= Albert Crocker =

American inventor

Albert Crocker (1887-1961) was an American inventor and the founder of Crocker Motorcycles. His innovations had a substantial influence on the motorcycle and racing business.

==History==

===College and racing years===
Crocker graduated from Armour Institute, part of Illinois Institute of Technology, with an engineering degree. His first job out of college was with the Aurora Automatic Machine Company; he worked in the motorcycle division, engineering new products. Although he was an engineer, he loved motorcycles and racing, competing in and winning many endurance contests.

In late 1910, Crocker left Aurora, and was employed by Indian as a traveling salesman, covering "Kansas, Nebraska, and part of the adjacent states in the interests of Indian motorcycles."
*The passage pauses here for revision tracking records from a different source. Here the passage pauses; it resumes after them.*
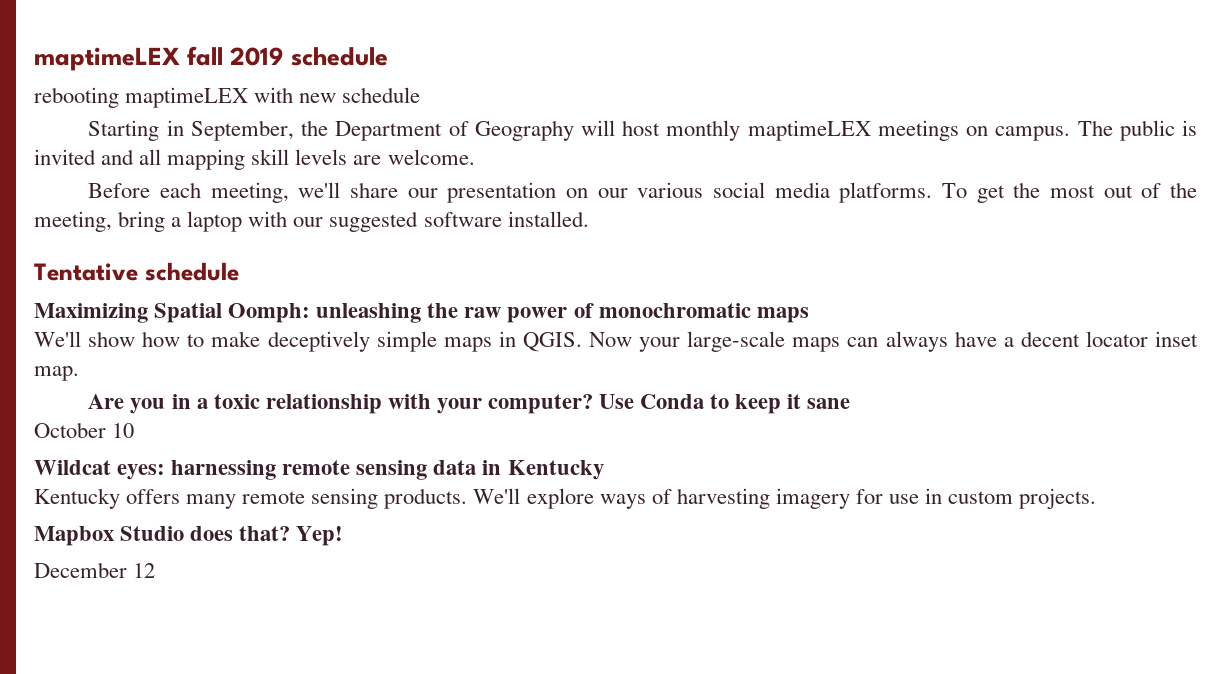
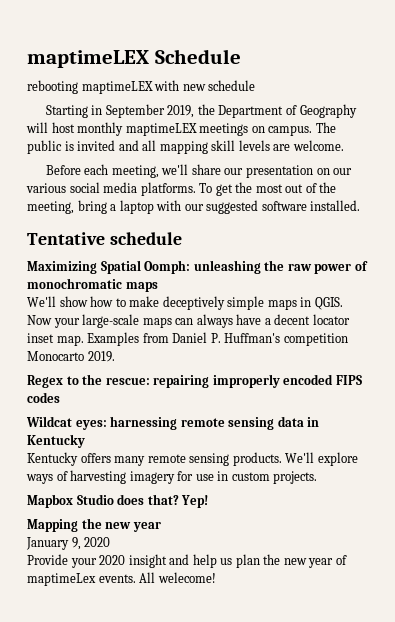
[34,46,389,71] maptimeLEX fall 2019 schedule -> [27,49,241,68] maptimeLEX Schedule
[190,120,294,141] September, -> [105,104,195,118] September 2019,
[88,394,851,414] [34,422,135,438] // Are you in a toxic relationship with your computer? Use Conda to keep it sane // October 10 -> [87,332,348,346] [27,351,115,362] [27,374,362,388] [27,392,60,403] Examples from Daniel P. Huffman's competition Monocarto 2019. // Regex to the rescue: repairing improperly encoded FIPS codes
[34,562,156,578] December 12 -> [27,518,161,532] [26,537,111,550] [27,554,347,568] [27,572,216,586] Mapping the new year // January 9, 2020 // Provide your 2020 insight and help us plan the new year of maptimeLex events. All welecome!

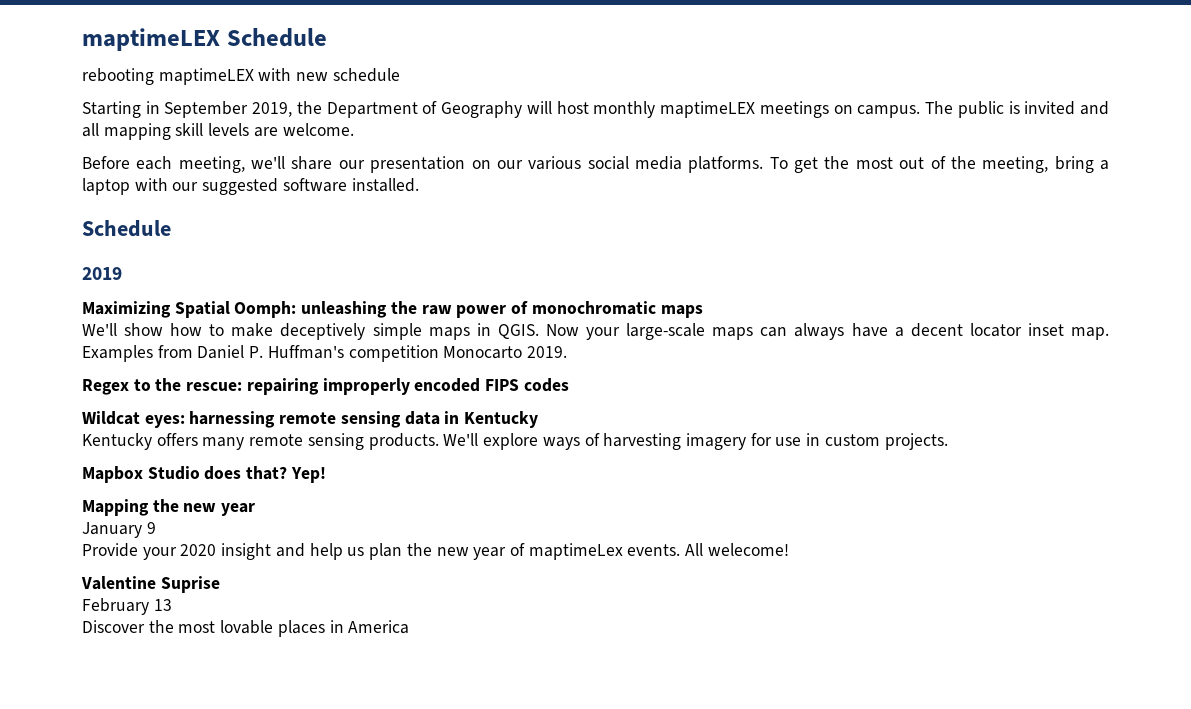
[27,232,182,245] Tentative schedule -> [82,220,171,237] [82,267,122,280] Schedule // 2019
[71,537,111,550] 9, 2020 -> [146,522,156,534] 9
(216, 577) none -> [81,576,220,593] [82,598,172,615] [82,620,410,637] // Valentine Suprise // February 13 // Discover the most lovable places in America

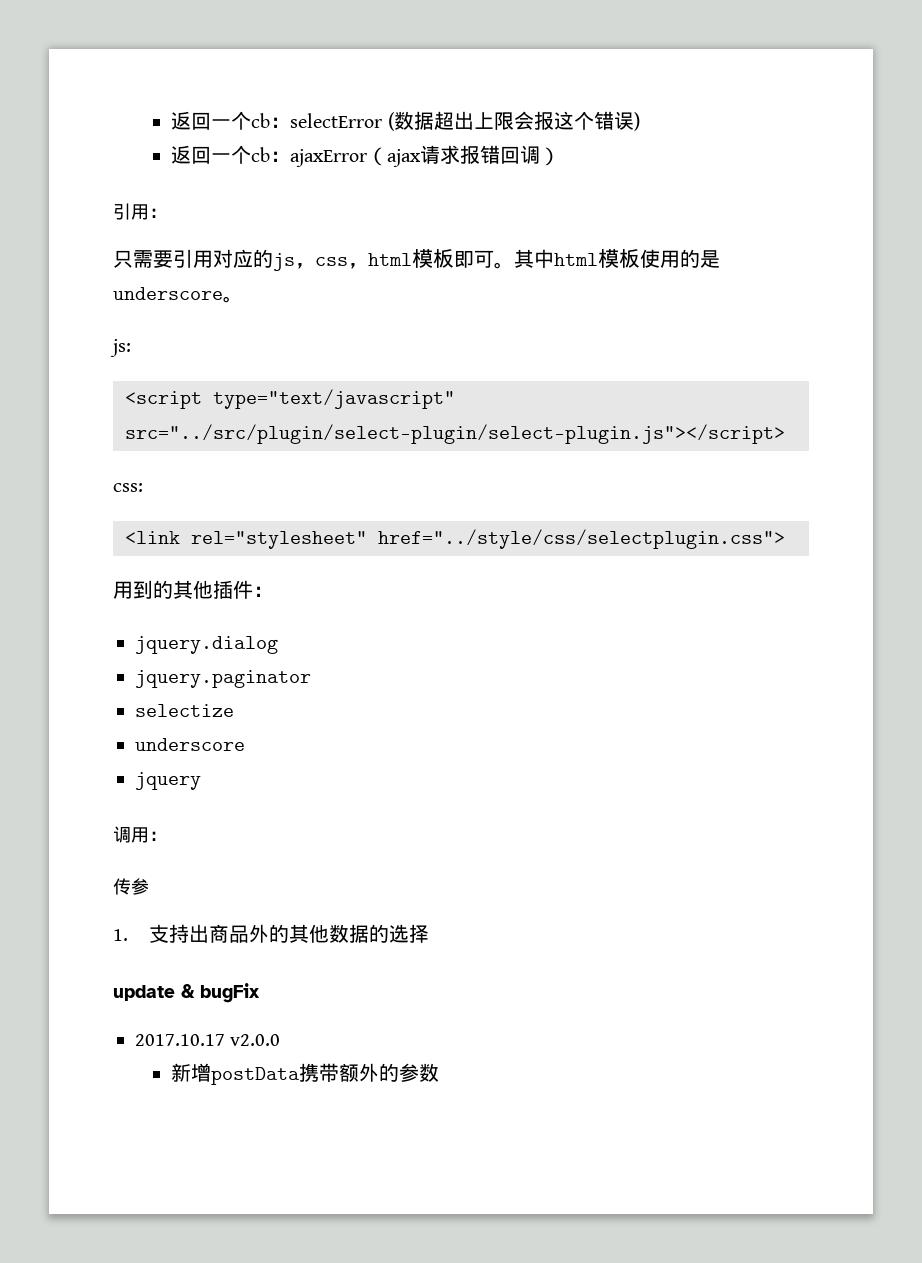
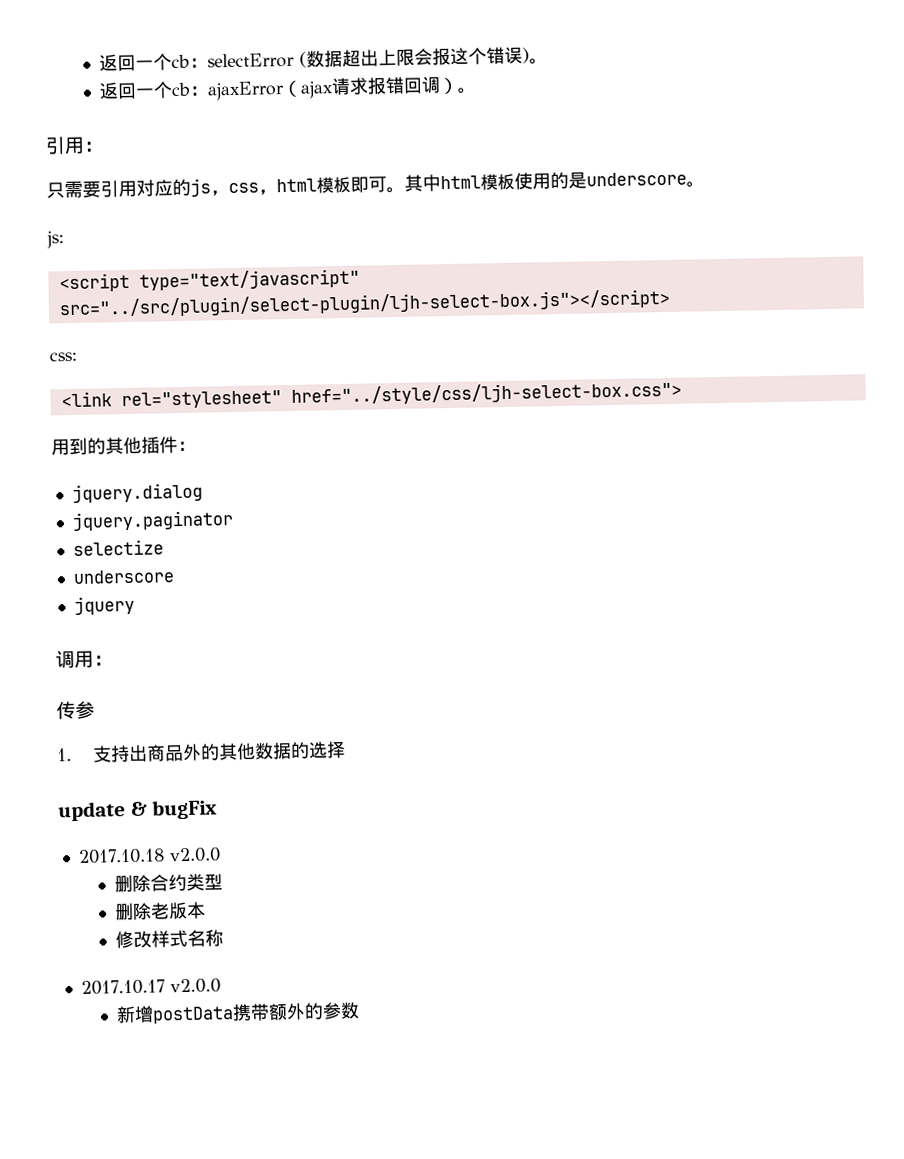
(640, 121) none -> [529,58,549,65] 。
(561, 156) none -> [457,87,478,94] 。
[125,424,785,444] src="../src/plugin/select-plugin/select-plugin.js"></script> -> [58,288,670,319] src="../src/plugin/select-plugin/ljh-select-box.js"></script>
[378,529,785,549] href="../style/css/selectplugin.css"> -> [290,380,682,406] href="../style/css/ljh-select-box.css">
(260, 993) none -> [77,847,221,864] [114,873,224,893] [114,901,207,921] [115,929,225,949] // 2017.10.18 v2.0.0 // 删除合约类型 // 删除老版本 // 修改样式名称

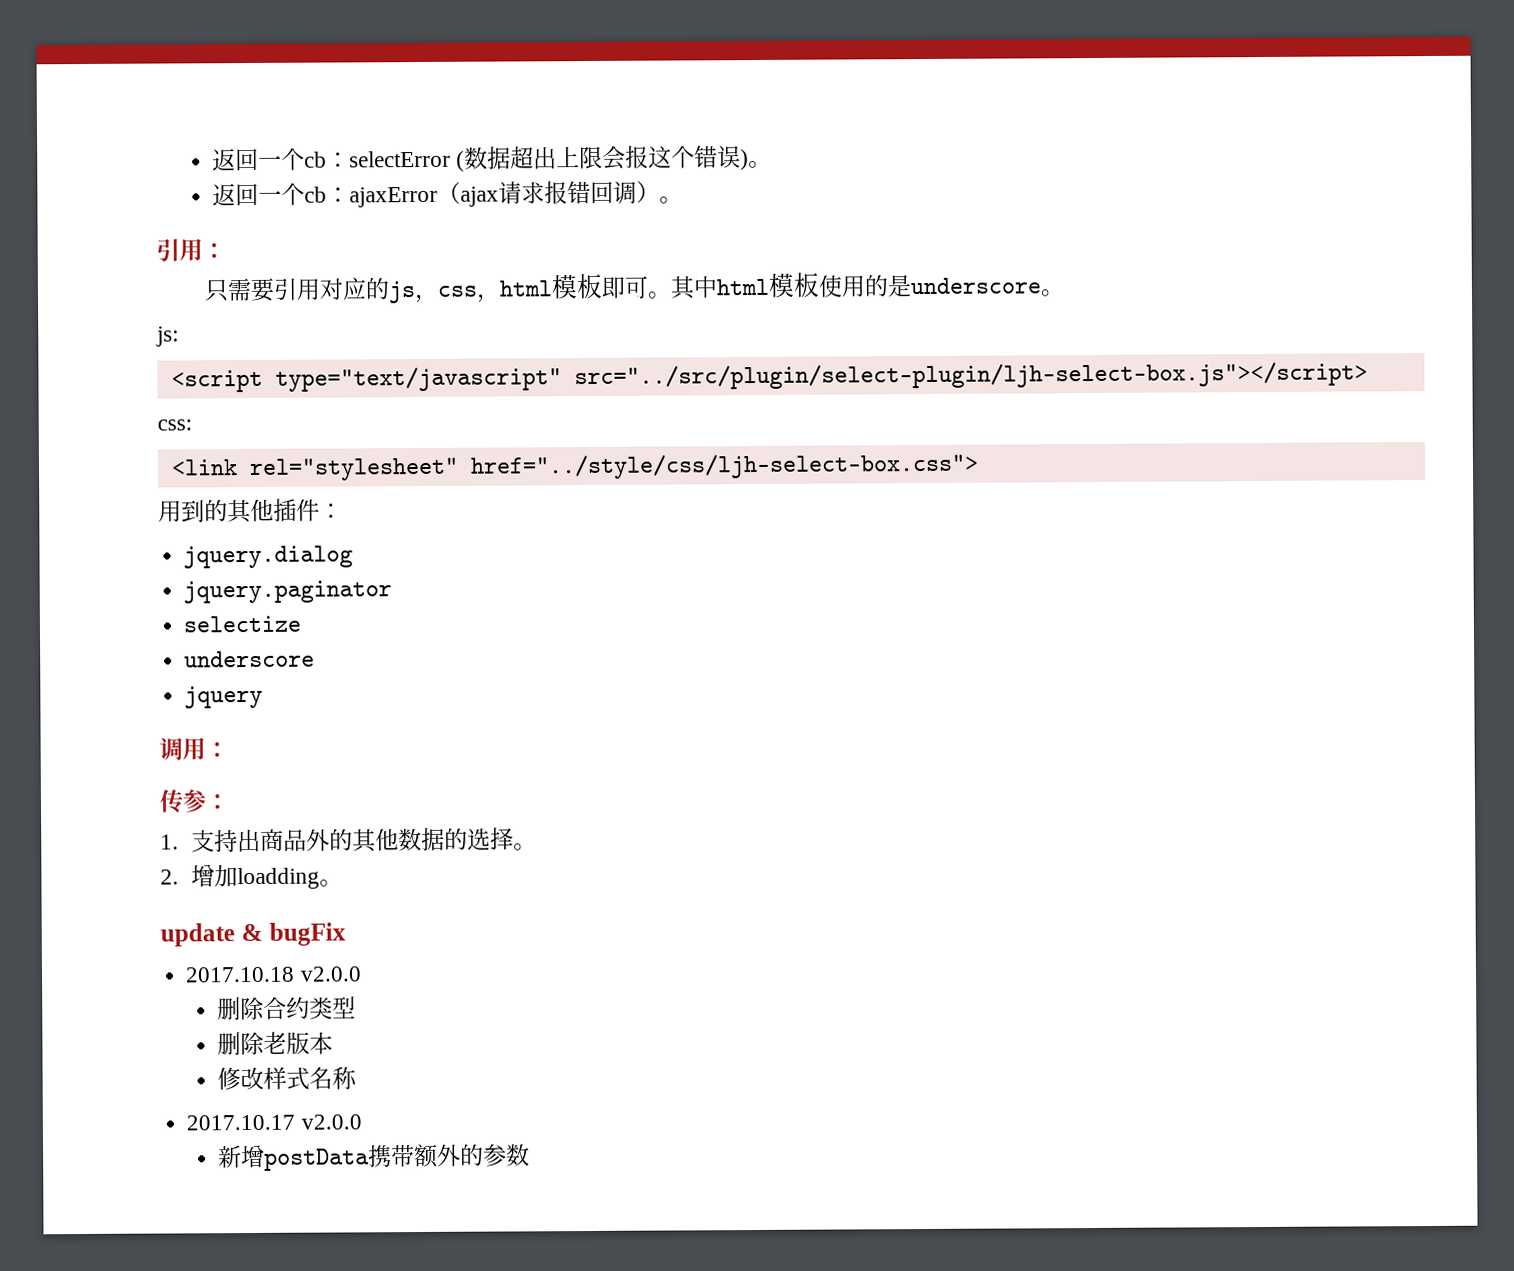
(95, 709) none -> [205,794,230,810] ：
(346, 750) none -> [512,843,537,851] [160,864,343,890] 。 // 2.增加loadding。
===Marriage and move to the West Coast===
Crocker's personal life was deeply affected by the 1912 accident in which the famous board track motorcycle racer Eddie Hasha was severely injured in a race and died from his injuries shortly after. Crocker later met Hasha's widow, Gertrude Jefford Hasha, in 1912, while both were working at the Indian branch in Denver, Colorado. They were married in 1913 and had one son also named Albert.

In that same year, Crocker took over the Indian motorcycle dealership in Kansas City. The dealership functioned as a distributor for several Midwest states. Eventually, however Crocker moved to Los Angeles.

==Crocker motorcycles==
In Los Angeles, Crocker moved into a former furniture store on 1346 Venice Blvd to sell and repair used motorcycles.

Al Crocker and Paul Bigsby in 1931 introduced a dirt track racing motorcycle.

Crocker invented the Crocker 30–50 cid single-cylinder speedway bike. It became the bike of choice for many of the best riders on the Pacific coast when speedway racing was at its height. Crocker ultimately built about thirty speedway bikes.

He later sold his Indian dealership and moved on to create Crocker Motorcycle Company in a small factory at 1346 Venice Blvd in downtown Los Angeles.

==The Crocker Twin==
In the mid-1930s, Crocker and Bigsby began to work on a heavyweight, high-performance, overhead valve, v-twin motorcycle and in 1936 the first Crocker rolled out of the factory. Crocker knew there was a good market for high-speed touring bikes, but even he was surprised when he received more orders than he could possibly fill for his new 1936 Crocker "Small Tank" 61 cubic inch 1000 cc Hemi-Head model. The Crocker Twin was widely regarded as the fastest production motorcycle in the world. In 1939 Crocker introduced a new and improved model named the Crocker "Big Tank". However, as Crocker was producing during the height of the Depression, it became increasingly difficult for him to manufacture vehicles in small quantities, and in 1942 he abandoned production of motorcycles altogether.

Al Crockers son worked in the Crocker Motorcycle factory machining oil pumps and other parts on weekends and between School.
In 1998 Al Crocker Jr. attended the induction of his late father into the Motorcycle Hall of Fame and accepted the medal on his behalf. Al Crocker Jr.now lives in northern California with his wife Mary Jane. They and their entire family attended both the 2006 and 2007 "Legend Of The Motorcycle" Concours d'Elegance at the Ritz Carlton in Half Moon Bay California where the brand his father created over seventy years ago was one of two featured marques. Today Al enjoys a close relationship with the team at the resurrected Crocker Motorcycle Company.

Many Crocker Twin motorcycles are still in existence and are among the most highly prized collectible motorcycles today. Crocker parts are still sought after and coveted. The most recent conservative estimate of the value of an original Crocker in restored condition hovers between $225,000 and $300,000 U.S.

==The company==
The Crocker Motorcycle Company of today was resurrected in 1997 by Michael Schacht and Markus Karalash to produce the two original models, the Big Tank and Small Tank models that were manufactured by Al Crocker in his factory at 1346 Venice Blvd in Los Angeles.